Question : Vous avez représenté la Russie au sommet du G20 à Rio de Janeiro. Peu avant, une série de réunions avec les ministres africains des affaires étrangères ont eu lieu à Sotchi, ville qui a accueilli la première conférence ministérielle du Forum de partenariat Russie-Afrique. La lutte contre les pratiques modernes de néocolonialisme occupe de plus en plus le devant de la scène internationale. Cette question a-t-elle été abordée lors des événements susmentionnés ?
Sergueï Lavrov : Bien sûr. De plus en plus de participants au dialogue international se rendent compte que l’exploitation des anciennes colonies par les puissances coloniales n’a jamais cessé. Elle n’a fait qu’adapter sa forme, mais l’objectif est resté le même : pomper les ressources des pays d’Asie, d’Afrique et d’Amérique latine pour soutenir la domination de l’Occident et assurer un niveau de vie élevé à ses populations. Les méthodes utilisées vont des sanctions à la pression, en passant par la coercition à la signature d’accords prédateurs inégaux. Il est clair que cela ralentit le développement des pays du Sud et de l’Est, en particulier des nations les plus pauvres et les moins développées d’entre elles.
Le cynisme des pays occidentaux qui profitent des difficultés des pays les plus vulnérables est particulièrement frappant. Par exemple, après le tremblement de terre dévastateur qui a frappé Haïti en 2010, sur les 2,5 milliards de dollars d’aide à la reconstruction promis par les États-Unis, seuls 2,6 % sont parvenus aux entreprises et organisations haïtiennes. Le reste de cette somme est resté entre les mains des entrepreneurs américains. Il y a d’autres cas de ce genre. Des abus tout aussi inadmissibles ont été commis dans le cadre de l’aide occidentale aux peuples d’Irak et d’Afghanistan, les pays que les Américains et leurs alliés de l’OTAN ont commencé par mettre à feu et à sang.
Je m’en voudrais de ne pas mentionner le fait que les pays en développement ne cessent de soulever la question de la place qui leur revient dans la division mondiale du travail qui, dans sa forme actuelle, est une manifestation flagrante du néocolonialisme moderne en soi. J’ai déjà fait remarquer que les pays africains reçoivent moins de 10 % des recettes des ventes mondiales de café, le reste étant empoché par les sociétés transnationales.

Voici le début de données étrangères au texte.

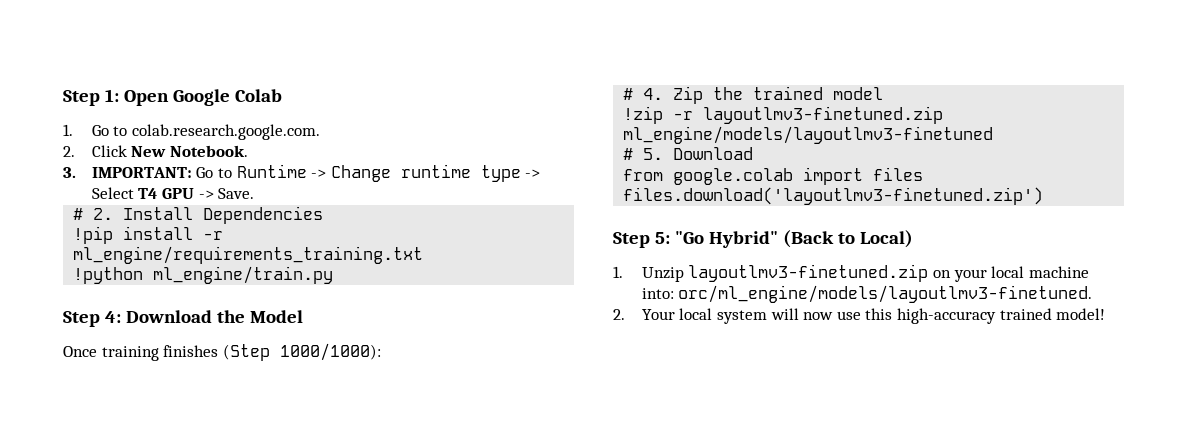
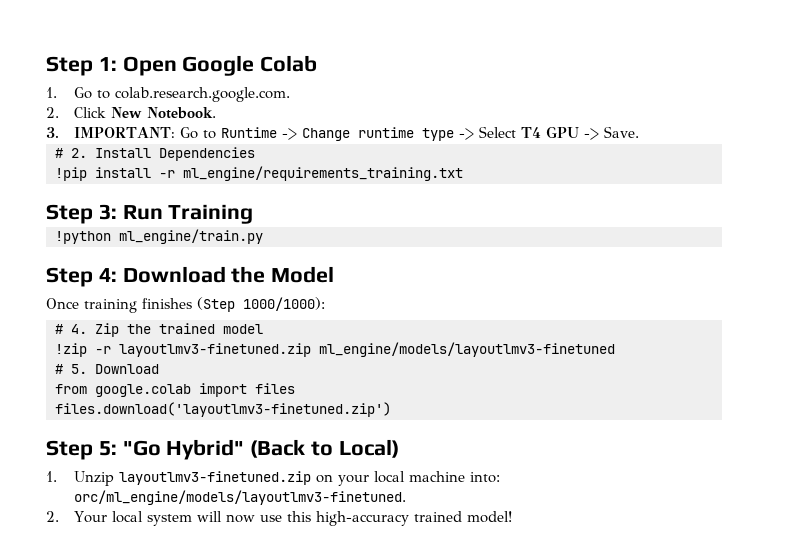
+ Step 3: Run Training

Nous ne nous faisons pas d’illusions et nous savons pertinemment que les néocolonialistes occidentaux ne renonceront jamais à leurs privilèges de leur propre chef. Tout le monde peut voir que l’Occident utilise sans vergogne les institutions financières internationales pour promouvoir ses intérêts égoïstes. Le FMI et l’OMC ont été politisés et les membres « indésirables » de ces organisations sont ouvertement discriminés. C’est pourquoi, avec nos partenaires de la Majorité mondiale, nous pensons que l’adaptation des principes et du système de gouvernance établis par les institutions de Bretton Woods aux réalités de l’économie mondiale est une entreprise de longue haleine. En fait, les économies du G7 représentent moins d’un tiers du PIB mondial, tandis que les nations du BRICS en représentent 36 %. L’Occident est apparemment d’accord avec ce point de vue, mais n’est pas disposé à agir.

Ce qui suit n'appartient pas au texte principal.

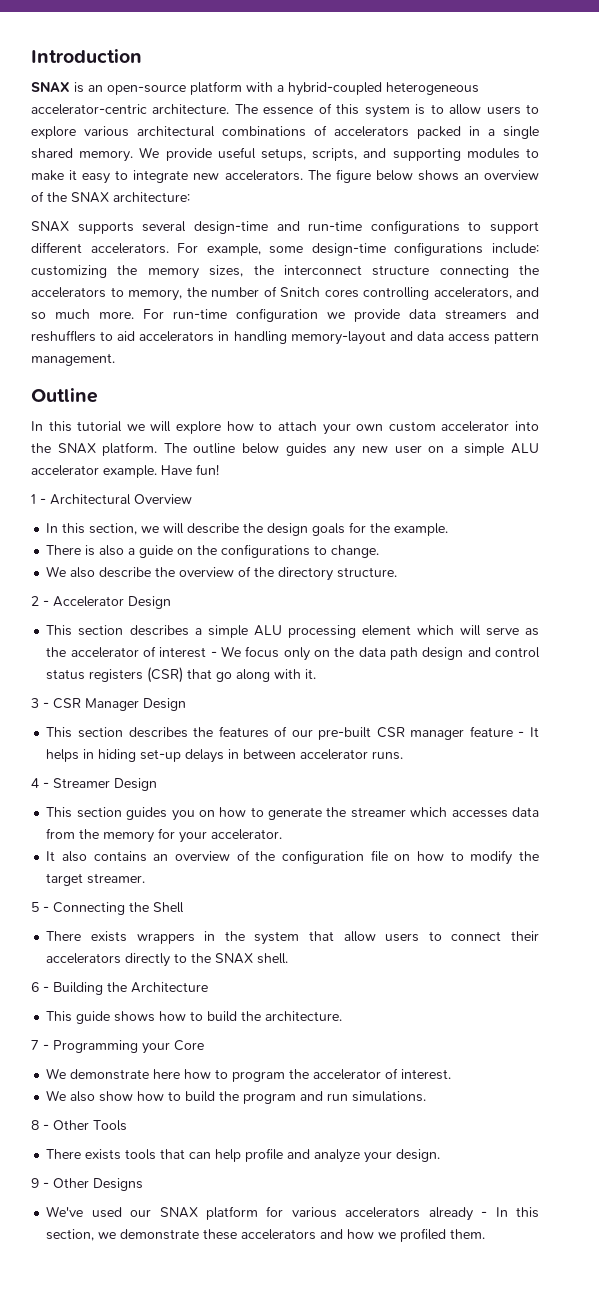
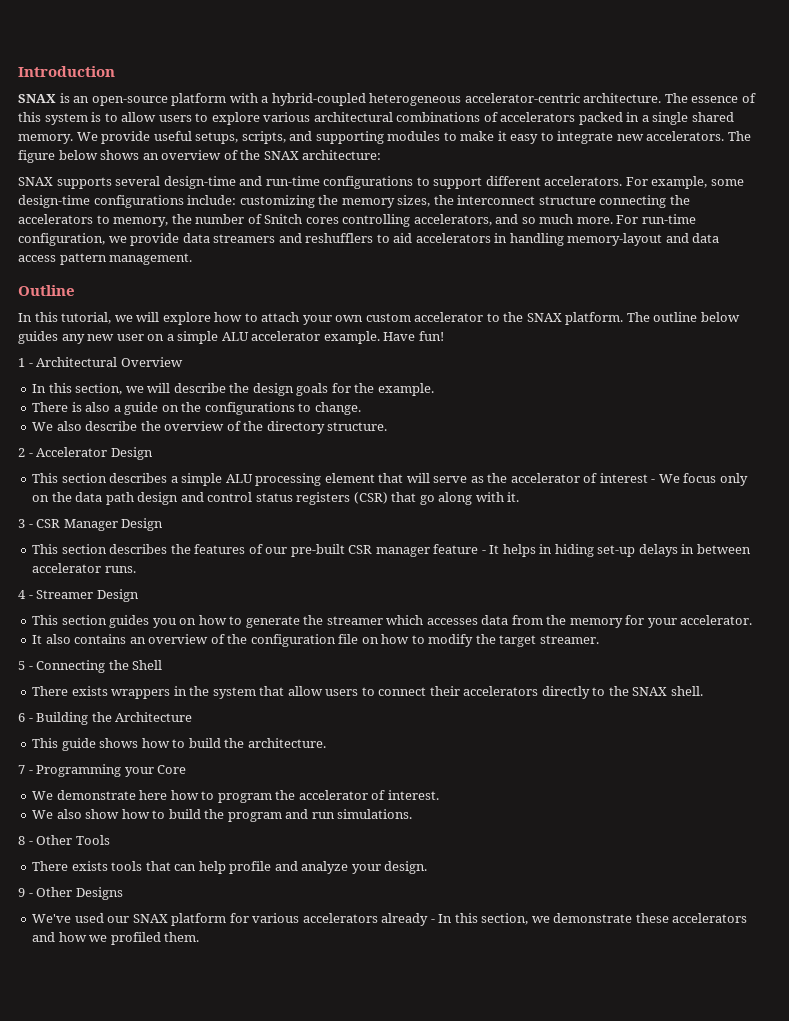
- For run-time configuration we provide data streamers and reshufflers to aid accelerators in handling memory-layout and data access pattern management.
+ For run-time configuration, we provide data streamers and reshufflers to aid accelerators in handling memory-layout and data access pattern management.
- In this tutorial we will explore how to attach your own custom accelerator into the SNAX platform.
+ In this tutorial, we will explore how to attach your own custom accelerator to the SNAX platform.
- This section describes a simple ALU processing element which will serve as the accelerator of interest - We focus only on the data path design and control status registers (CSR) that go along with it.
+ This section describes a simple ALU processing element that will serve as the accelerator of interest - We focus only on the data path design and control status registers (CSR) that go along with it.

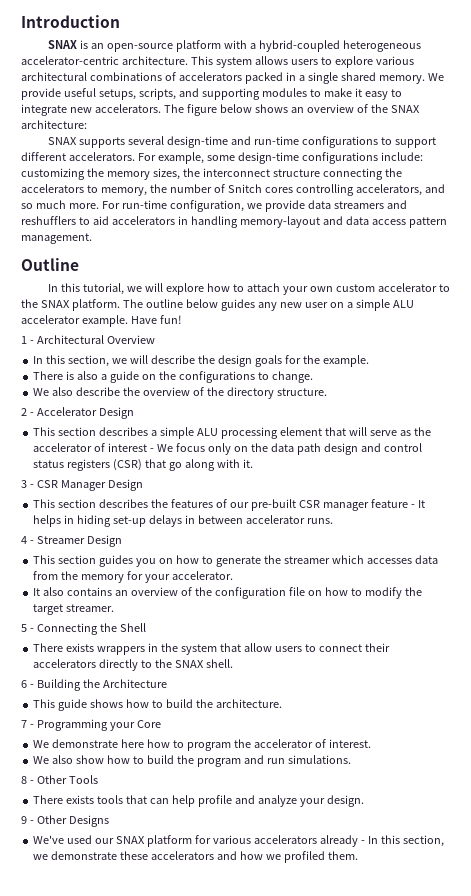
- The essence of this system is to allow users to explore various architectural combinations of accelerators packed in a single shared memory.
+ This system allows users to explore various architectural combinations of accelerators packed in a single shared memory.

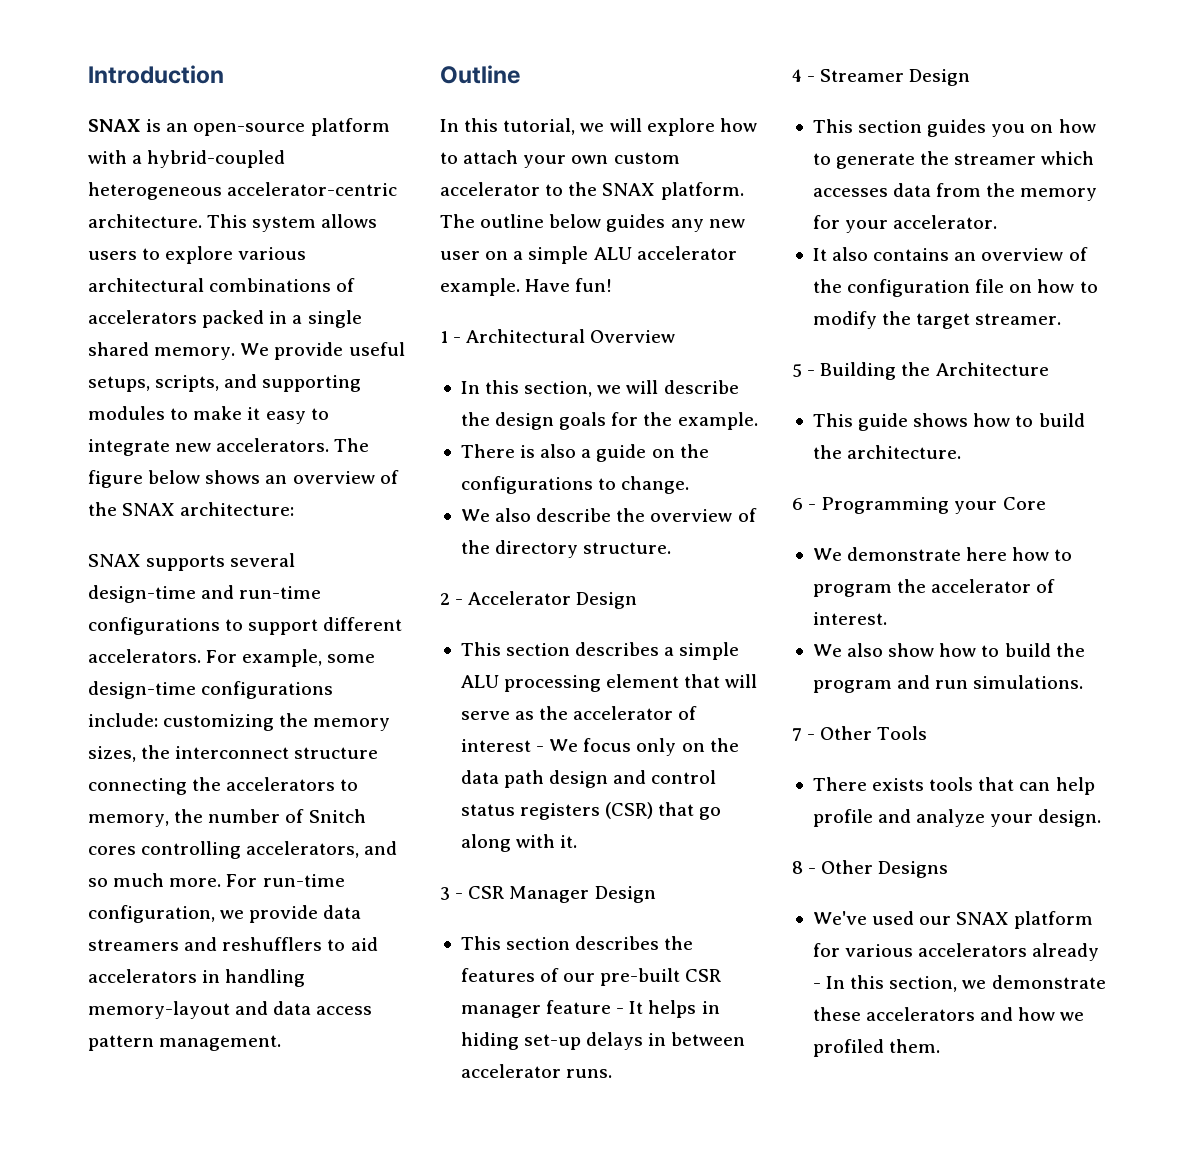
- 5 - Connecting the Shell
- There exists wrappers in the system that allow users to connect their accelerators directly to the SNAX shell.
- 6 - Building the Architecture
+ 5 - Building the Architecture
- 7 - Programming your Core
+ 6 - Programming your Core
- 8 - Other Tools
+ 7 - Other Tools
- 9 - Other Designs
+ 8 - Other Designs

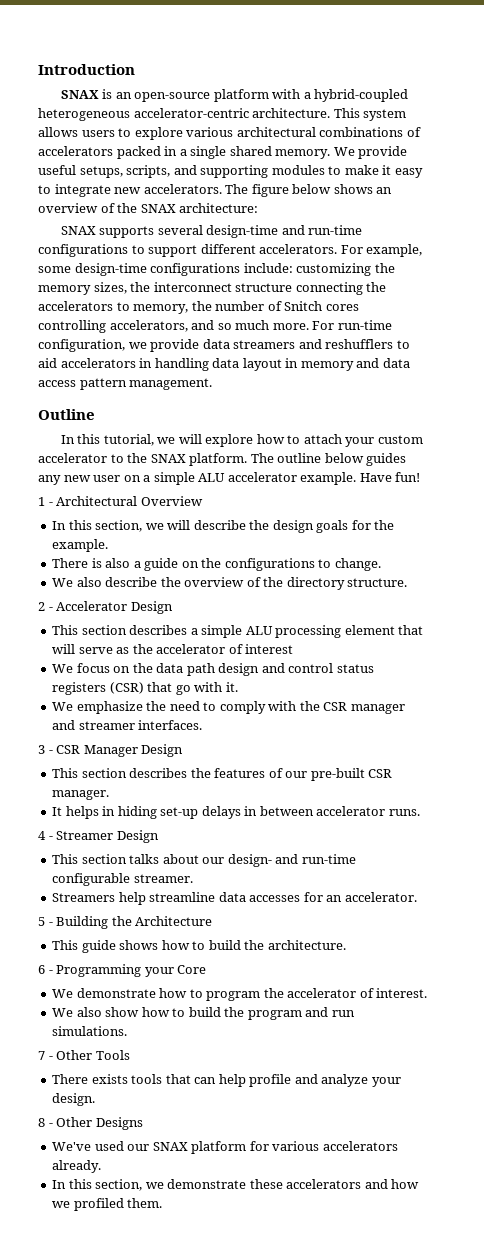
- For run-time configuration, we provide data streamers and reshufflers to aid accelerators in handling memory-layout and data access pattern management.
+ For run-time configuration, we provide data streamers and reshufflers to aid accelerators in handling data layout in memory and data access pattern management.
- In this tutorial, we will explore how to attach your own custom accelerator to the SNAX platform.
+ In this tutorial, we will explore how to attach your custom accelerator to the SNAX platform.
- This section describes a simple ALU processing element that will serve as the accelerator of interest - We focus only on the data path design and control status registers (CSR) that go along with it.
+ This section describes a simple ALU processing element that will serve as the accelerator of interest
+ We focus on the data path design and control status registers (CSR) that go with it.
+ We emphasize the need to comply with the CSR manager and streamer interfaces.
- This section describes the features of our pre-built CSR manager feature - It helps in hiding set-up delays in between accelerator runs.
+ This section describes the features of our pre-built CSR manager.
+ It helps in hiding set-up delays in between accelerator runs.
- This section guides you on how to generate the streamer which accesses data from the memory for your accelerator.
- It also contains an overview of the configuration file on how to modify the target streamer.
+ This section talks about our design- and run-time configurable streamer.
+ Streamers help streamline data accesses for an accelerator.
- We demonstrate here how to program the accelerator of interest.
+ We demonstrate how to program the accelerator of interest.
- We've used our SNAX platform for various accelerators already - In this section, we demonstrate these accelerators and how we profiled them.
+ We've used our SNAX platform for various accelerators already.
+ In this section, we demonstrate these accelerators and how we profiled them.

Question : La conférence des Nations unies sur le changement climatique s’est achevée à Bakou l’autre jour. Le dialogue sur le changement climatique en relation avec la sécurité énergétique et la protection de l’environnement se tient également dans d’autres cadres, y compris au sein du G20.
Sergueï Lavrov : C’est vrai. Notre priorité au cours de ces discussions est de dépolitiser la coopération sur les questions climatiques. Nos objectifs dans ce domaine doivent être réalistes et leur mise en œuvre doit favoriser un développement socio-économique équilibré de tous les pays.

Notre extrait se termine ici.